Rep. John Edmonds shared his analysis of the governor’s plan to reduce state income taxes, and Sen. Mitch Holmes discussed the Coalition of Innovative School Districts bill when they returned to Great Bend for a legislative coffee, Saturday at the Kansas Oil & Gas Museum.
Last Thursday, the senate passed one bill, SB 176, which creates the afore-mentioned coalition, on a vote of 31-7. Holmes, R-St. John, said the bill would allow some school districts to opt out of state laws, rules and regulations, in exchange for higher student achievement. If signed into law, school districts could apply to join the coalition through the State Board of Education.
Coalition schools would still have to participate in assessments, abide by financial and auditing requirements, and comply with health, safety and access laws, as well a federal laws. They’d be subject to a number of acts concerning special ed, virtual schools, capital outlay and school board elections, among others. They could not charge tuition in the district’s boundaries. Up to 10 percent of the schools in the state could be in the coalition.
Great Bend USD 428 Superintendent Tom Vernon, who attended the coffee, voiced concerns with the plan. He said the most onerous regulations, such as No Child Left Behind and its sanctions, are federal. “This does nothing for that.”
“The idea is to try to give people freedom to innovate, and I can’t argue with that,” Holmes said.
Holmes quickly reviewed senate bills from the previous week, which he addressed March 2 at a legislative coffee in Hoisington.
Concerning the bill that will require drug testing for welfare recipients suspected of substance abuse, he said, “This has been done in about 18 states.”
“Three states, and it was ruled unconstitutional in Florida,” an audience member said. (Editor note: According to Fox News, last month a federal appeals court upheld a temporary ban on a law requiring drug testing of Florida’s welfare recipients.)
“Well, we’re going to try it here,” Holmes said, adding his number includes states considering similar legislation.
The 800 pound gorilla
Edmonds present the Great Bend audience with the same handout he used a week earlier at Hoisington: A spread sheet on the fiscal impact of Gov.

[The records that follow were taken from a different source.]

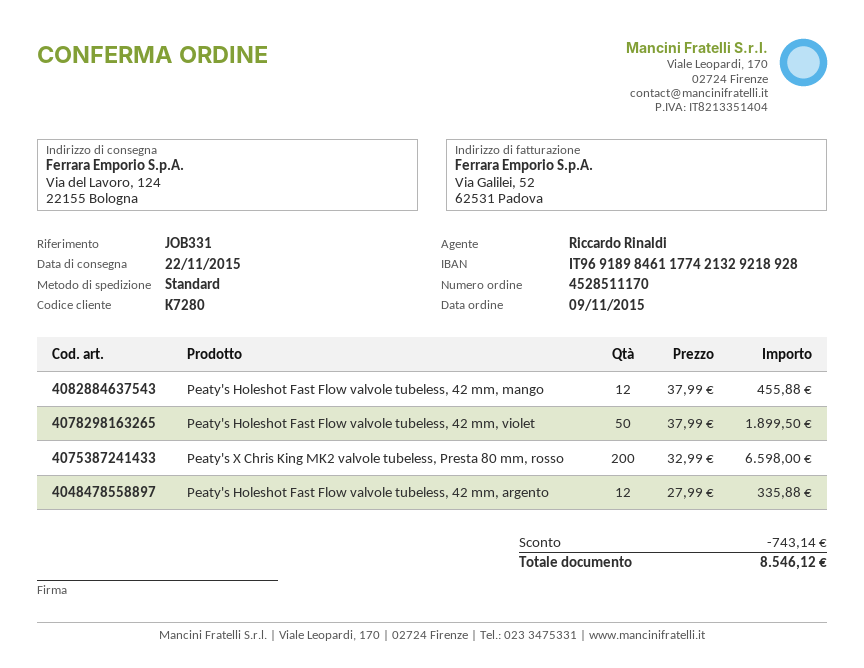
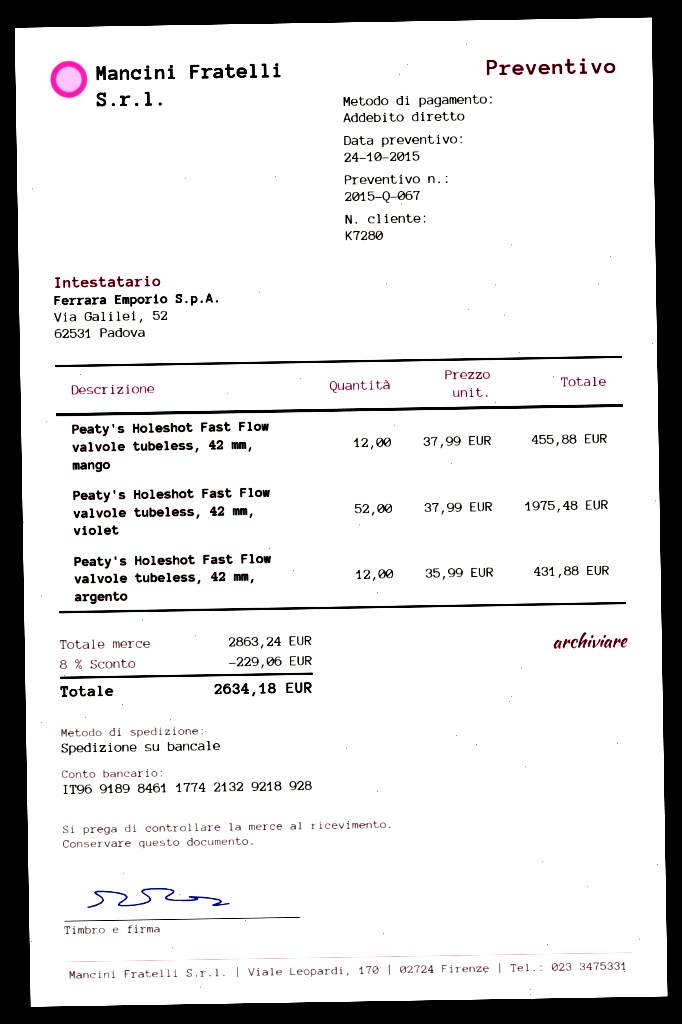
shipping method: standard -> pallet freight
Peaty's Holeshot Fast Flow valvole tubeless, 42 mm, violet: 50 x 37.99 = 1899.50 -> 52 x 37.99 = 1975.48
Peaty's X Chris King MK2 valvole tubeless, Presta 80 mm, rosso: 200 x 32.99 = 6598.00 -> none
Peaty's Holeshot Fast Flow valvole tubeless, 42 mm, argento: 12 x 27.99 = 335.88 -> 12 x 35.99 = 431.88
discount: 743.14 -> 229.06
total: 8546.12 -> 2634.18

Sam Brownback’s tax plan. The information same from the Kansas Legislative Research Department on Feb. 6.
The 800 pound gorilla in any room is the governor’s tax plan,” he said. While described as a plan to eliminate state income taxes, Edmonds notes it only reduces the tax rate gradually in the coming years, even into Brownback’s second term if he’s reelected.
“Nowhere does this plan reduce income taxes to zero,” he said.
In 2014 singles earning less than $15,000 and married coupling jointly earning less than $30,000 would see their tax rate drop from 3 percent to 2.5 percent. In 2016, those rates would drop to 1.9 percent. In 2017, those in the higher tax bracket would see it cut from 4.9 percent to 3.5 percent.
The savings to Kansas taxpayers amounts to $37.9 million in 2014 and $1.8 billion over five years.
Edmonds said he doesn’t oppose a reduction in income taxes. However, he said, “this (plan) as a whole increases taxes.”
“This is a tax increase coupled with a tax shift,” Edmonds said, adding it has no chance of coming out of committee from the house of representatives in its current form. “If the bill were to come across as it is today, I would not support it.”
The sales/use tax which is supposed to be rolled back to 5.9 percent this year would be permanently increased to 6.3 percent. That’s a $262.3 million tax increase for 2014 and $1.5 billion increase over five years, he said.
Eliminating the mortgage interest deduction on income taxes will increase taxes by $162 million in 2014 and $730.2 million over five years.
Eliminating the property tax paid deduction will increase taxes $68.5 million in 2014 and $307.8 million over five years.
The net tax increase is $455.4 in 2014 and the running total will peak at more than $1.1 billion is 2017, although tax savings start to be greater than tax increases in 2018.